# How can my husband's pornography addiction be stopped??



## MissKing08

Before I got married to my husband, he's watched pornography at least 3 times a day...and even now, he still does it. He tells me that I let his addiction get the better of our marriage, but it has effected it to the point where I just want to give up. Along with him flirting with other girls, and watching pornography, I sleep in the living room. It doesn't help that his friends are a bad influence for him, but my husband doesn't seem to care. He tells me that watching those videos are his form of birth control. I don't want our marriage to end up in divorce, and me end up being a single mom...I don't know what to do anymore..


----------



## trey69

Addictions are very strong and take ahold of people in dangerous and unhealthy ways. They ruin relationships. 

Right now he is so caught up in what he is doing, that no matter what you or anyone else says, he will not hear of it. He thinks he is doing no wrong. You can NOT change him. HE can change himself, if she chooses to and when he chooses to. Sometimes it takes a person to hit rock bottom and possibly lose their family before they open their eyes, and even that is no garuntee. 

You will need to make a choice. Spend the rest of your life wondering and hoping WHEN and IF he will stop, or go about your business and learn what you need to do for yourself. I would suggest counseling for you, so a professional can give you some better ideas on what to do for yourself.


----------



## CallaLily

MissKing08 said:


> I don't want our marriage to end up in divorce, and me end up being a single mom...I don't know what to do anymore..

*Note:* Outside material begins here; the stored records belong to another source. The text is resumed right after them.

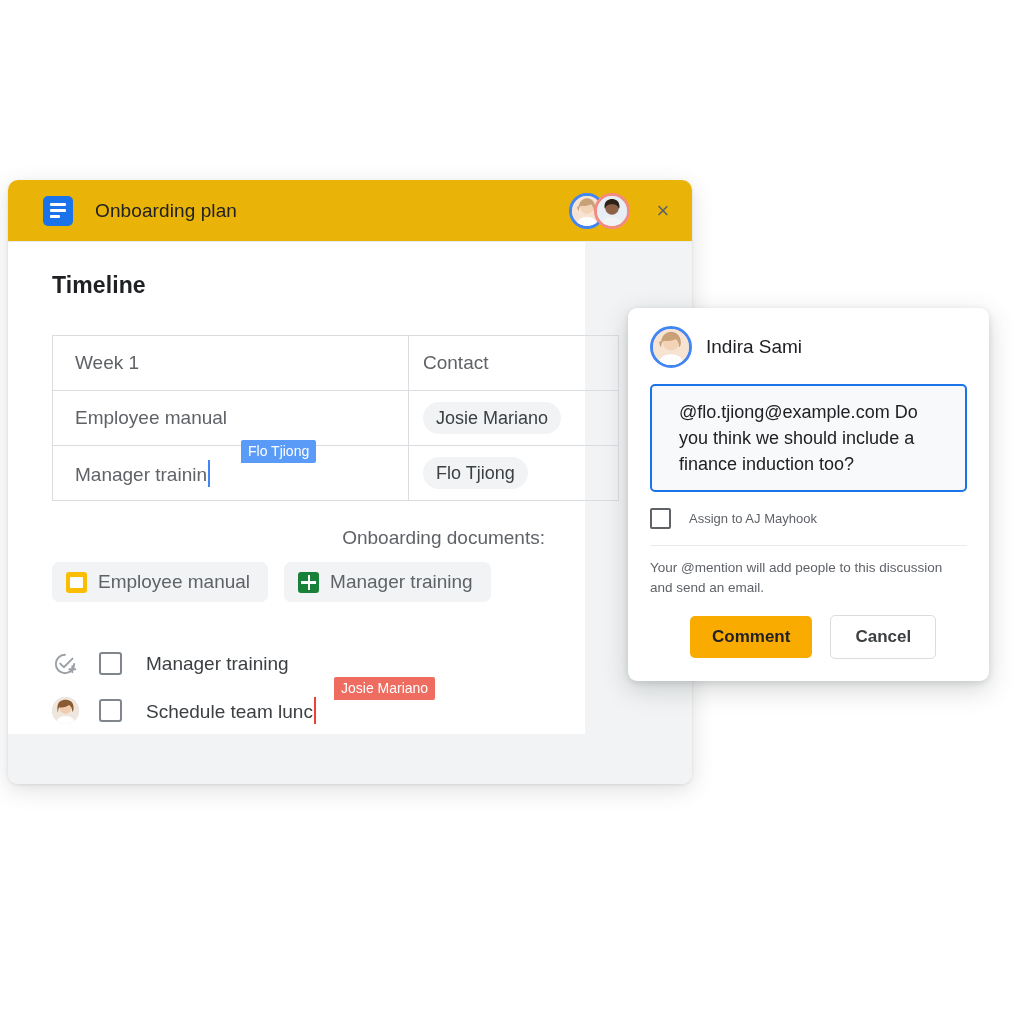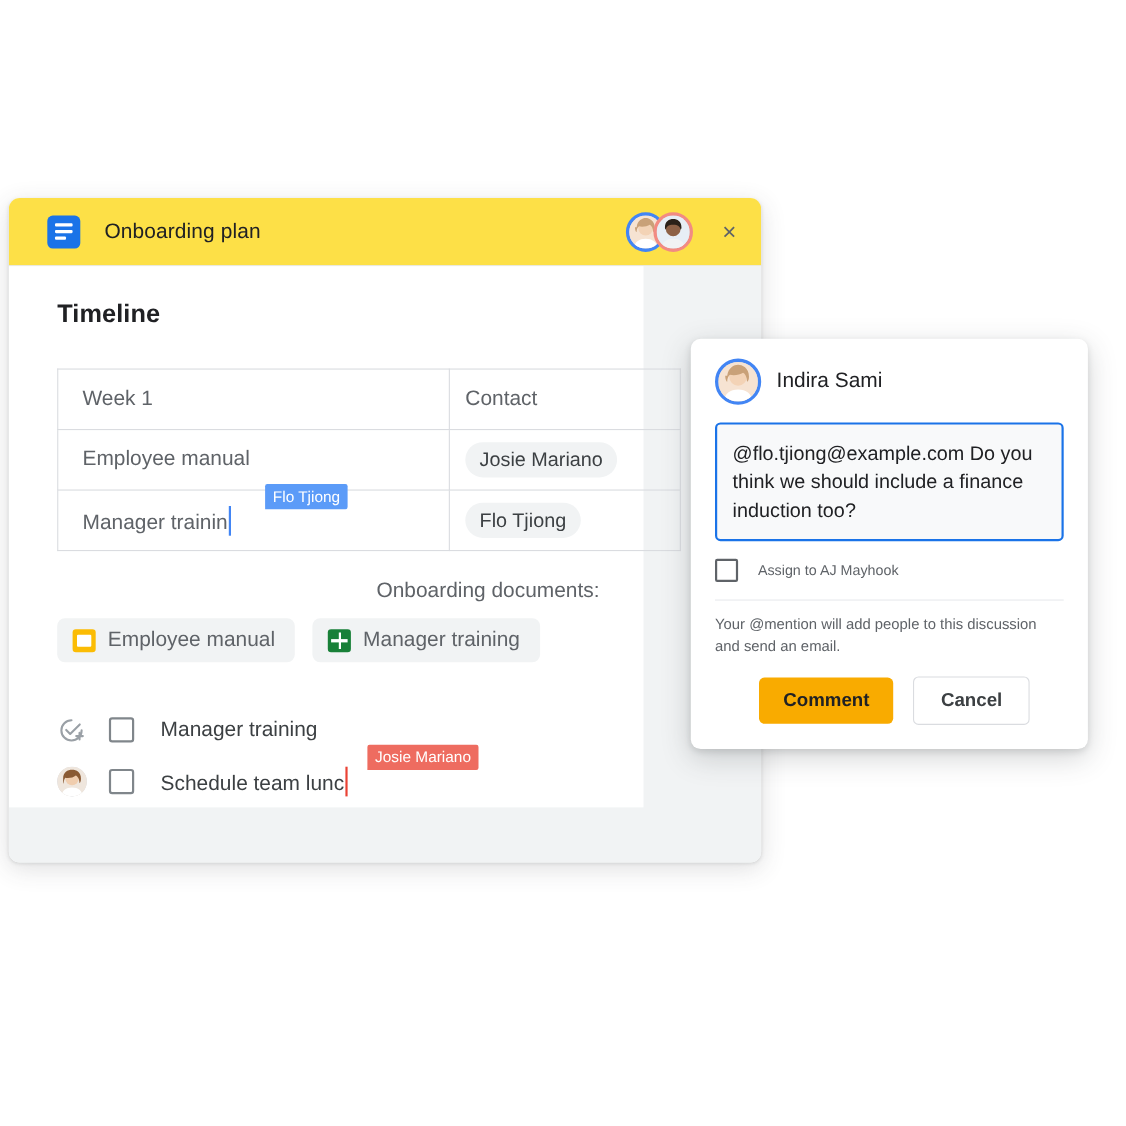--- a/index.html
+++ b/index.html
@@ -26,21 +26,21 @@
     width: 684px;
     height: 604px;
     background: #ffffff;
     border-radius: 10px;
     box-shadow: 0 6px 22px rgba(60,64,67,0.16), 0 1px 3px rgba(60,64,67,0.12);
     overflow: hidden;
   }
   .doc-header {
     position: relative;
     height: 62px;
-    background: #fde047;
+    background: #eab308;
     border-bottom: 1px solid #e8eaed;
     display: flex;
     align-items: center;
     padding: 0 16px;
     box-sizing: border-box;
   }
   .docs-icon {
     width: 30px;
     height: 30px;
     border-radius: 5px;
@@ -280,21 +280,21 @@
   .cc-avatar {
     width: 42px; height: 42px; border-radius: 50%;
     border: 3px solid #4285f4; box-sizing: border-box; overflow: hidden; background: #dadce0;
   }
   .cc-avatar svg { display:block; width:100%; height:100%; }
   .cc-name { font-size: 19px; color: #202124; }
   .cc-textarea {
     border: 2px solid #1a73e8;
     border-radius: 5px;
     background: #f8f9fa;
-    padding: 13px 14px;
+    padding: 13px 27px;
     font-size: 18px;
     line-height: 1.45;
     color: #202124;
     min-height: 86px;
     box-sizing: border-box;
   }
   .cc-assign { display: flex; align-items: center; gap: 18px; margin-top: 16px; padding-bottom: 16px; }
   .cc-cbox {
     width: 21px; height: 21px; border: 2px solid #5f6368; border-radius: 2px;
     box-sizing: border-box; flex: 0 0 auto; cursor: pointer;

Unless he wakes up and sees the light on how this is effecting you and the marriage, then if you stay this is how your life will probably be. 

So if he doesn't stop and get help, then you will need to weigh your options and see if staying in a unhealthy situation is better than leaving one.


----------



## Runs like Dog

There's one school of thought that says we don't lose addictions we redirect them and substitute something else. So what diversion does OP think might work here?


----------



## Lilyana

Quit honestly hes not going to stop. Ever. Not unless he decides its a major issue and wants to stop. 

According to your post.. he acts like its no big deal. He casts your feelings about it aside. And thinks, "whatever its just birthcontrol". 

Bullsh*t.. 

Addicts usually need to hit rock bottom before they can climb back up. throw him out.. or go stay with someone for awhile and tell him you will come back or let him back when he decides to get help. Make him hit rock bottom.. for men, losing everything or someone they love is rock bottom. 

Don't put up with it, you deserve better. Tell him to choose.. the porn or his family! and then if he makes a choice you act on it! if he chooses you.. MC, IC and no more tolerance for pornography of ANY kind! if he chooses porn.. well you have your answer, he won't give up his crack for you.


----------



## Ben

Runs like Dog said:


> There's one school of thought that says we don't lose addictions we redirect them and substitute something else. So what diversion does OP think might work here?


I like your way of thinking

How many hours per day are we talking about here?


----------



## rag39822

I recently found out that my husband had a pornography addiction. The truth is, you can't stop his addiction. He has to decide it is a problem and that he wants it to stop. I would highly recommend checking out Candeo at candeocan.com. It is an online resource and support center for those with sexual addictions and they have resources and wonderful trainings for spouses of addicted persons. Candeo does cost $47 a month for the student (the person with the addiction) to sign up. It is well worth it in my opinion. The trainings for support people have really helped me to better understand my husband's addiction and what I can do to support him in his recovery. I have also had the opportunity to watch several of the training sessions for the student with the addiction and I can say that I have seen changes in my husband. My husband is the one who actually found Candeo and signed up and did the research to correct his addiction. Once your husband admits he has an addiction and is willing to work on it, the first thing for you to realize is that he is NOT his addiction. If you choose to stay with him, which is a choice only you can make, he will need your support and you to help hold him accountable. Right now you need to realize that you did not cause his addiction. If you have any questions or want to talk to me further you can always send me a personal message as well.


----------



## VLR

You can't make him stop. You can see a counselor to help you figure out what consequences are appropriate for you to implement to protect your self-esteem and to let him know how unacceptable it is to you.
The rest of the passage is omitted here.